When Google first announced their ‘Family Link’ service back in March, I was excited. As usual, the excitement was immediately quelled as it was invite-only, and only open to US residents. Today at least one of those restrictions ha been dropped with the service now available to everyone … in the USA.
Family Link allows parents to set up a managed Google account for their children under 13 years of age. This lets parents legitimately create Google accounts for their children, without having to lie about their age, whilst also providing excellent content and device management capabilities. Parents have to be using an Android 4.4+ device, and Kids must have an Android 6.0+ device to use the Family Link app.

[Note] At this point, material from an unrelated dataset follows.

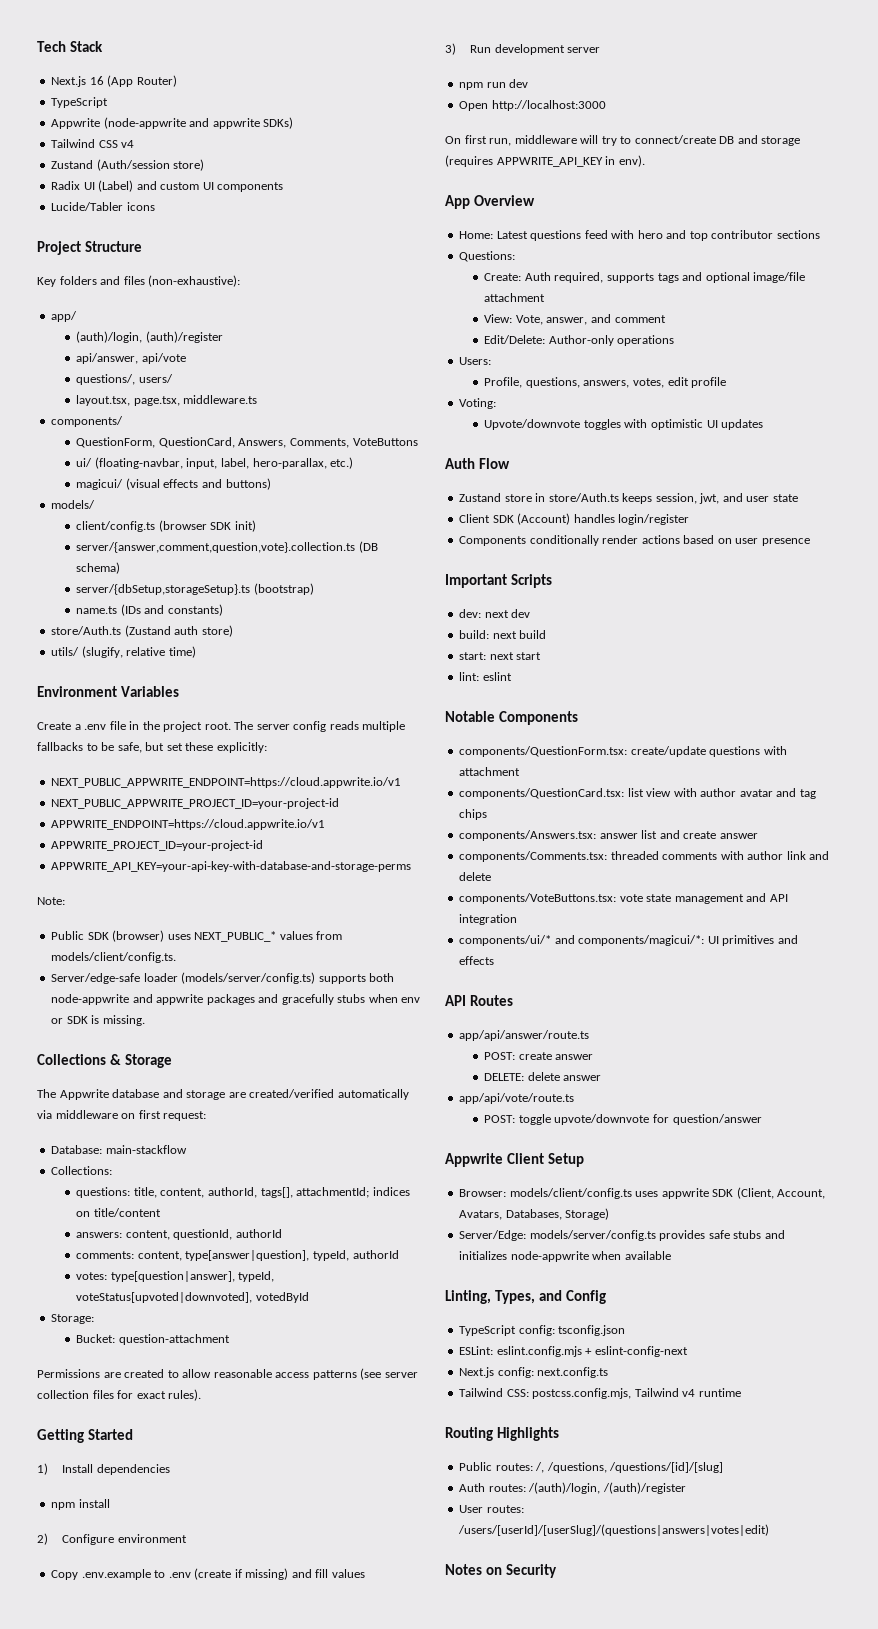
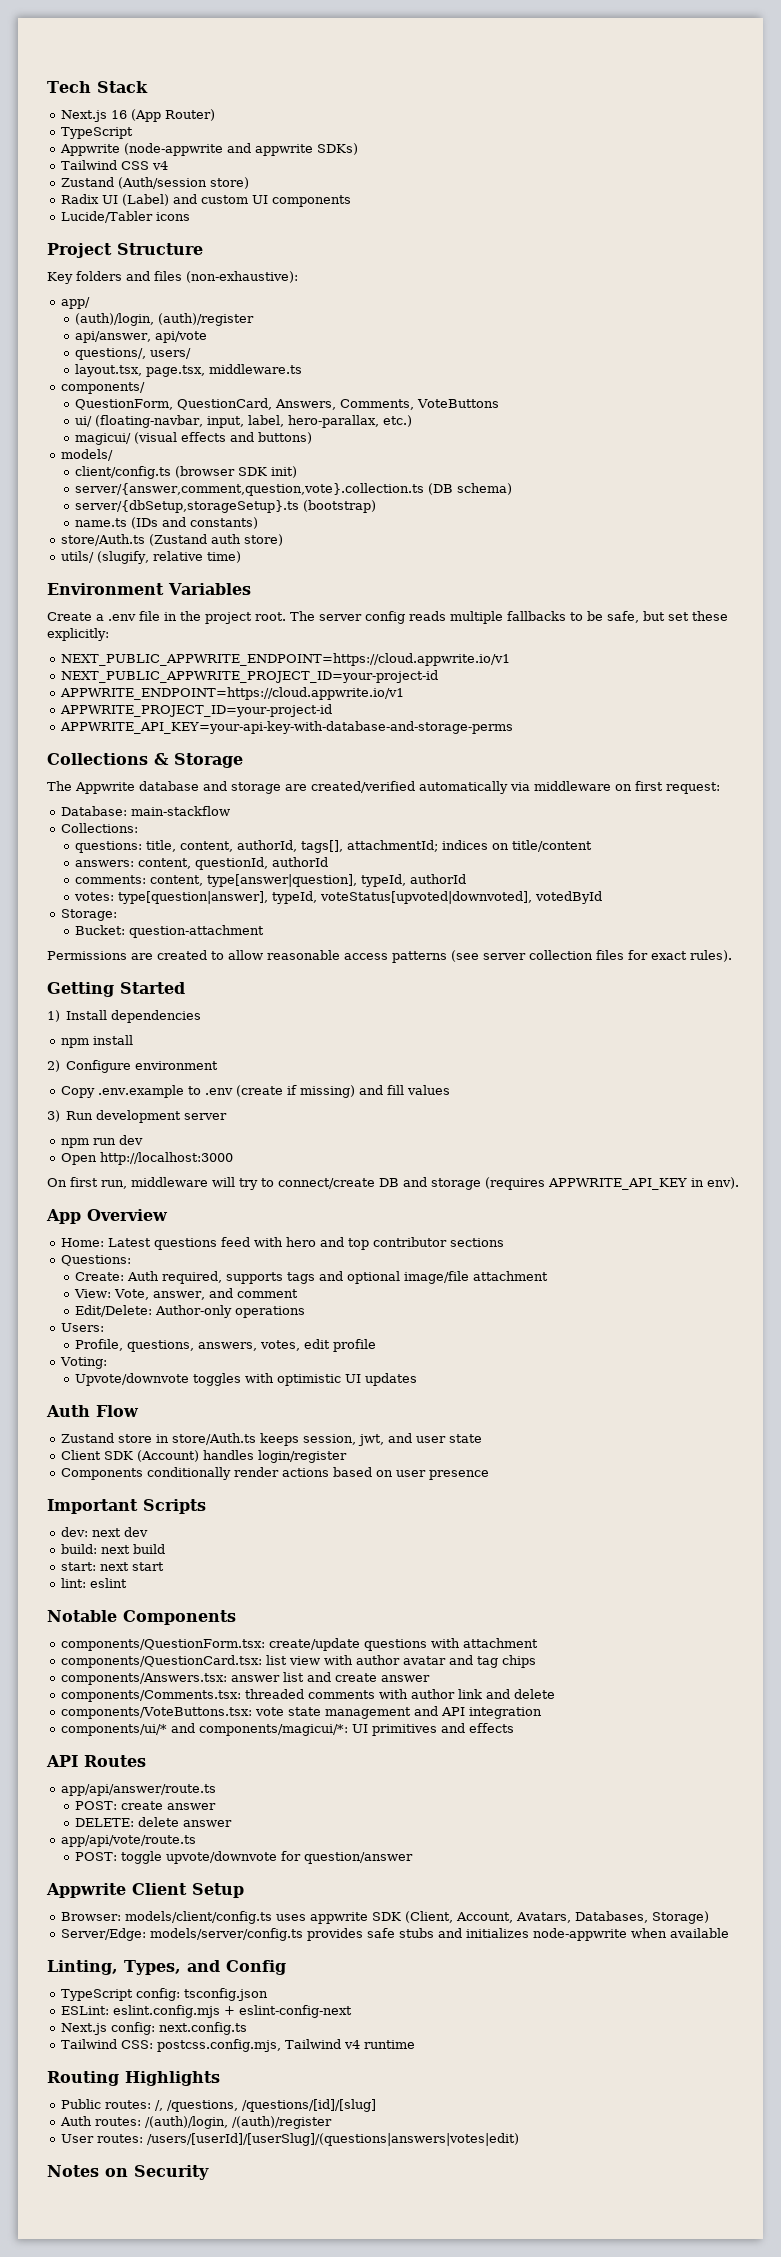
- Note:
- Public SDK (browser) uses NEXT_PUBLIC_* values from models/client/config.ts.
- Server/edge-safe loader (models/server/config.ts) supports both node-appwrite and appwrite packages and gracefully stubs when env or SDK is missing.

Kids with a Family Link managed account can:
- Access and search the internet;
- Send and receive emails, chat messages, video and voice calls;
- Subject to the Google Play approval settings for their account, purchase and download apps and games, music, movies, books, and other content available on Google Play, as well as make in-app purchases;
- Create, view, share, and receive content, including photos, videos, audio, notes, presentations, documents, and more; and
- Track health and fitness details such as activity level, heart rate, blood pressure or nutrition in Google Fit.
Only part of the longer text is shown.